Assuming what these insiders say amongst themselves is what they truly believe, and is reflected in the US foreign policy they help shape – that President Obama’s chemical weapons “red line” was crossed, with an Israeli-brokered deal to save the regime in response – then recent developments make a lot of sense, as does the awkward silence of some who purport to anti-imperialism.
So set on a narrative, many neglected to consider that a myopic, obsessive fear of providing aid to the imperialist enemy at home by critiquing the official enemy abroad risks undermining one’s own credibility to condemn the former’s war crimes, while potentially rehabilitating a once and future friend.
“We have always been ready to help and cooperate with any country that wants to fight terrorism”, the Syrian leader said in a 2015 interview when asked why he helped the CIA by “interrogating and torturing people” on its behalf, a characterisation of the relationship he did not challenge.
“And for that reason we helped the Americans”, Assad added, “and we are always ready to join any country which is sincere about fighting terrorism”.Western states appear to be taking Assad up on his offer. “They attack us politically”, Assad said of Western nations in a June 30 interview, “and then they send officials to deal with us under the table”.
The problem with taking selective offense at crimes against humanity based on one’s reading of geopolitics is that one’s reading can be wrong, with what seems like an anti-war strategy in the short-term proving to be a boon to imperialism in the long run. How can one claim to be morally outraged by one bombing of a hospital in Afghanistan but silent on the repeated bombing of hospitals in Aleppo?
And after condemning one and condoning another, why should anyone not already a part of the left-wing subculture care what one has to self-righteously say?
In the absence of power, the antiwar left has its credibility – creditibility lost, it seems, when it proved an obstacle to a career “U.S.-backed regime change in Syria” becoming a hard left dogma and expressions of solidarity with bombed and besieged Syrians becoming problematic.
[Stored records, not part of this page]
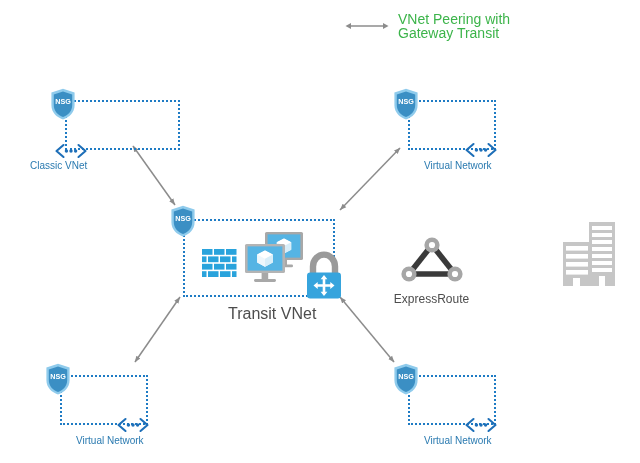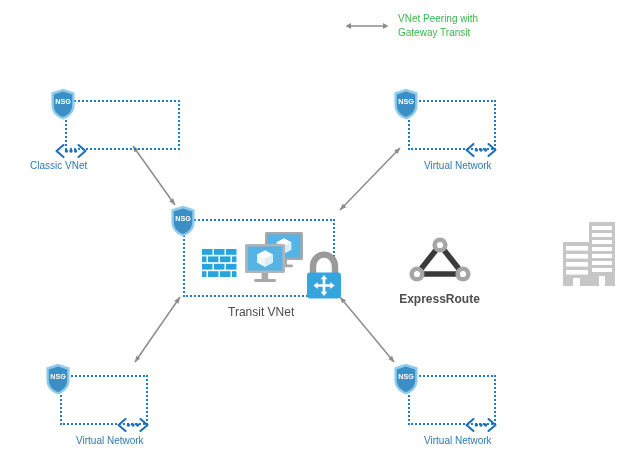--- a/index.html
+++ b/index.html
@@ -38,21 +38,21 @@
     top: 12px;
     display: flex;
     align-items: flex-start;
     gap: 9px;
   }
   .legend-arrow {
     margin-top: 9px;
   }
   .legend-text {
     color: #3cb44a;
-    font-size: 10px;
+    font-size: 14px;
     line-height: 14px;
     white-space: pre-line;
   }
 
   
   .vnet {
     position: absolute;
   }
   .vnet-box {
     position: absolute;
@@ -72,21 +72,21 @@
     z-index: 3;
   }
   .vnet-label {
     position: absolute;
     font-size: 10px;
     color: #2a7ab0;
     white-space: nowrap;
   }
   .vnet-label.dark {
     color: #4d4d4d;
-    font-size: 12px;
+    font-size: 16px;
   }
 
   
   .hub-icon {
     position: absolute;
     z-index: 3;
   }
 
   
   .standalone {
@@ -285,21 +285,21 @@
       <path d="M9.5,3 L2.5,9 L9.5,15" fill="none" stroke="#1e6fb8" stroke-width="2.1" stroke-linecap="round" stroke-linejoin="round"></path>
       <path d="M24.5,3 L31.5,9 L24.5,15" fill="none" stroke="#1e6fb8" stroke-width="2.1" stroke-linecap="round" stroke-linejoin="round"></path>
       <circle cx="12.4" cy="9" r="1.7" fill="#1e6fb8"></circle>
       <circle cx="17" cy="9" r="1.7" fill="#1e6fb8"></circle>
       <circle cx="21.6" cy="9" r="1.7" fill="#1e6fb8"></circle>
     </svg>
 
     <div class="vnet-label" style="left:31px; top:72px;">Virtual Network</div>
   </div>
 
-  <div class="standalone" style="left:392px; top:236px; width:95px;font-weight:bold;">
+  <div class="standalone" style="left:384px; top:236px; width:95px;">
     <svg width="66" height="48" viewBox="0 0 66 48">
       <line x1="33" y1="9" x2="10" y2="38" stroke="#3a3a3a" stroke-width="5.6"></line>
       <line x1="33" y1="9" x2="56" y2="38" stroke="#3a3a3a" stroke-width="5.6"></line>
       <line x1="10" y1="38" x2="56" y2="38" stroke="#3a3a3a" stroke-width="5.6"></line>
       <circle cx="33" cy="9" r="7.6" fill="#a6a6a6"></circle>
       <circle cx="33" cy="9" r="3.1" fill="#ffffff"></circle>
       <circle cx="10" cy="38" r="7.6" fill="#a6a6a6"></circle>
       <circle cx="10" cy="38" r="3.1" fill="#ffffff"></circle>
       <circle cx="56" cy="38" r="7.6" fill="#a6a6a6"></circle>
       <circle cx="56" cy="38" r="3.1" fill="#ffffff"></circle>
Leftist pundit Vijay Prashad, for instance, knew in 2012 that the US and Israel see “no alternative to Bashar’s regime”, and that their tough talk about his needing to go could be explained by the fact that, “The US cannot be seen to make any moves in defense of Bashar, and they need not do so: The Chinese and Russian wall allows the US and Israel to benefit as free riders.” By 2016, Prashad was referring to the millions of Syrians fleeing the Assad regime as “regime change refugees“.
If there’s a lesson for the less career-minded left, it ought to be that one’s solidarity with those facing mass murder should not be determined by the whims of US policy, which isn’t always what meets the eye. Syrians, at least, can take refuge in the fact that, should relations between the West and their oppressor continue to warm, it may once again become the good anti-imperialist’s duty to oppose their oppression. It just might take a few years.